Author: To read Ninueequa Blanding's article, please click here.

What strategies will enable us to understand our interconnectedness, leverage our shared power, and heal from the trauma caused by structural racism?

A movement is underway to create spaces that allow for an exploration of practices to transform oppression—within our bodies, our communities, and the systems that perpetuate it. Even longtime freedom activist and scholar Angela Davis—who has more than 50 years of experience leading social justice movements—highlights such healing-based transformation in her work. Davis says, “Self-care and healing and attention to the body and the spiritual dimension—all of this is now a part of radical social justice struggles.”

In part, this shift in the social justice struggles that Davis references is the emergence of healing justice, launched in 2007 by the Kindred Southern Healing Justice Collective (The Kindred Collective).

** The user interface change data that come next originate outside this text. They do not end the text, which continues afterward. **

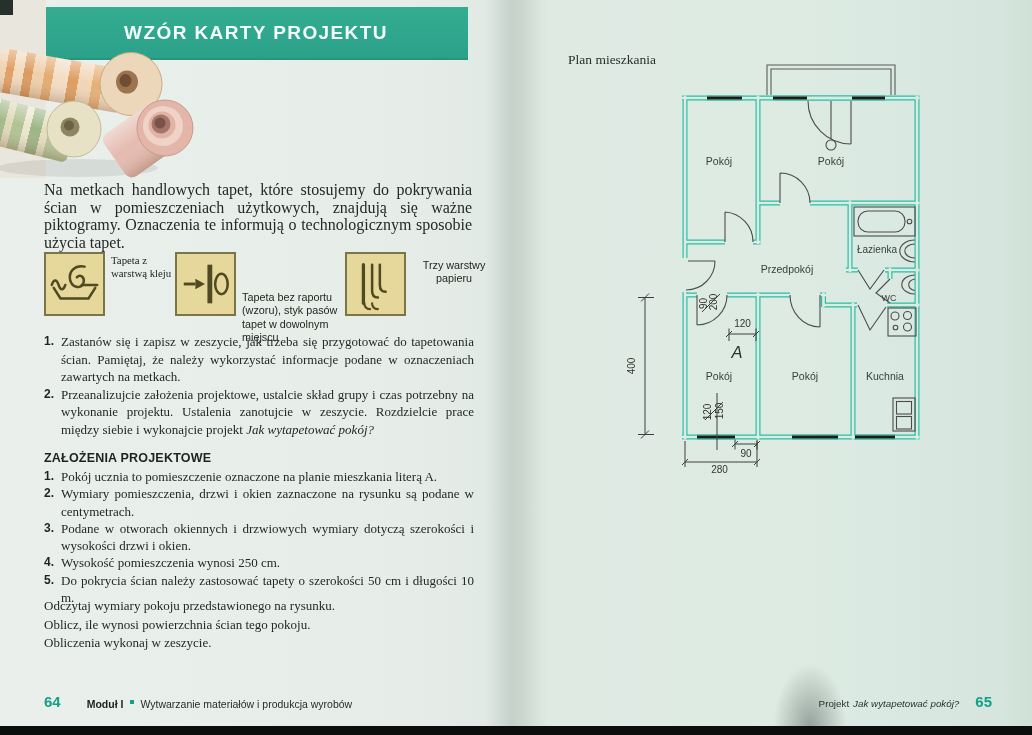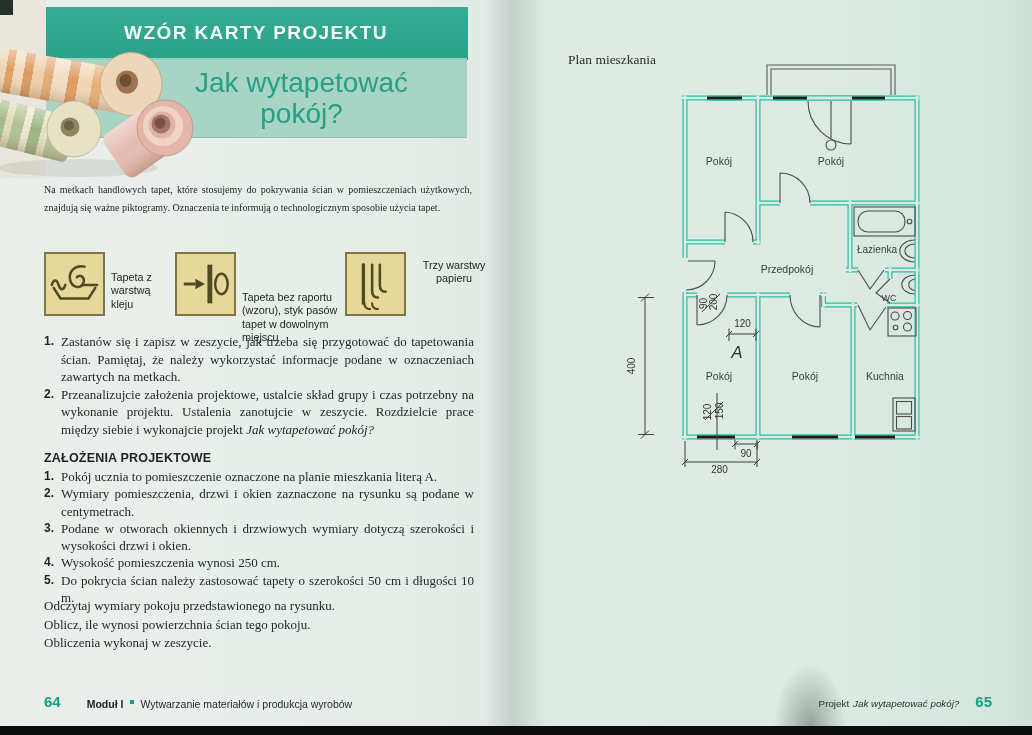--- a/index.html
+++ b/index.html
@@ -82,10 +82,6 @@
 
   <div class="abs band">
     <div class="kicker">WZÓR KARTY PROJEKTU</div>
-  </div>
-  <div class="abs subtitle-panel">
-    <div>Jak wytapetować</div>
-    <div>pokój?</div>
   </div>
 
   <div class="abs intro">Na metkach handlowych tapet, które stosujemy do pokrywania ścian w pomieszczeniach użytkowych, znajdują się ważne piktogramy. Oznaczenia te informują o technologicznym sposobie użycia tapet.</div>

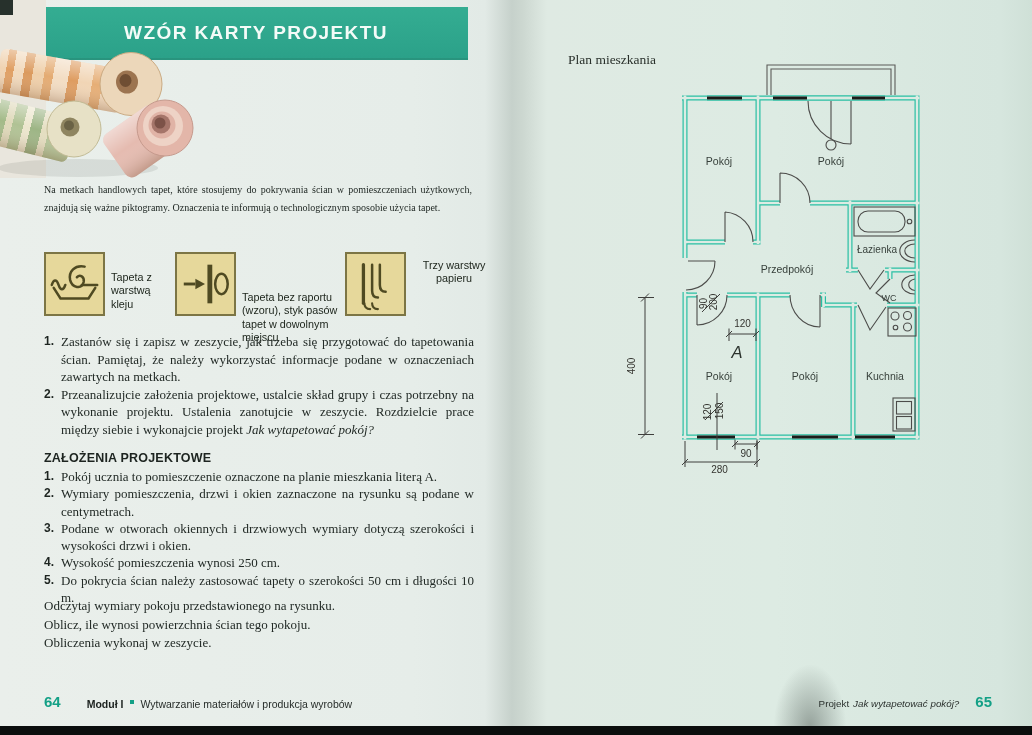--- a/index.html
+++ b/index.html
@@ -29,7 +29,7 @@
     font-family:"Liberation Sans",sans-serif;font-weight:400;font-size:28px;line-height:31px;color:#26a086;
   }
   
-  .intro{left:44px;top:181px;width:428px;font-size:10px;line-height:17.6px;text-align:justify;}
+  .intro{left:44px;top:181px;width:428px;font-size:16px;line-height:17.6px;text-align:justify;}
   .pictos{left:44px;top:252px;width:428px;height:70px;}
   .picto-box{
     position:absolute;width:57px;height:60px;background:#e6d89b;border:2px solid #7c7545;

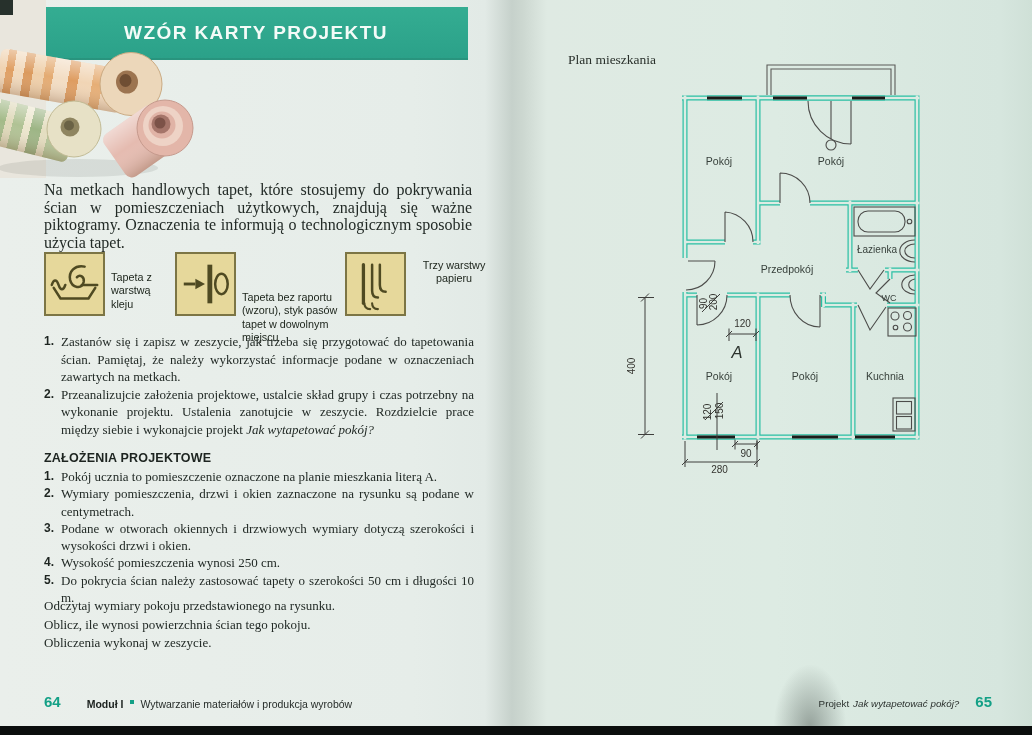--- a/index.html
+++ b/index.html
@@ -97,7 +97,7 @@
         </g>
       </svg>
     </div>
-    <div class="picto-caption" style="left:67px;top:19px;width:64px;">Tapeta z warstwą kleju</div>
+    <div class="picto-caption" style="left:67px;top:2px;width:64px;font-family:Liberation Serif, serif;">Tapeta z warstwą kleju</div>
 
     <div class="picto-box" style="left:131px;top:0;">
       <svg width="57" height="60" viewBox="0 0 59 62">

Cara Page, one of the leading architects of healing justice, defines this work as one “that identifies how we can holistically respond to and intervene on intergenerational trauma and violence.” This movement, which is quickly gaining momentum, draws upon the historic ways that communities have resisted systemic oppression and thrived.

The Kindred Collective states, “we do not seek to promote single healers as one model, nor models of healing as singular, nor to build individualized care; but to build mechanisms and systems that build collective wellness; transform generational trauma and violence; and build quality care that is accessible to all.”

Thus, healing justice work honors ancestral and indigenous wisdom in an effort to respond to generational trauma, facilitate collective healing, and transform systemic oppression. It proposes that healing and joy are essential elements of liberation.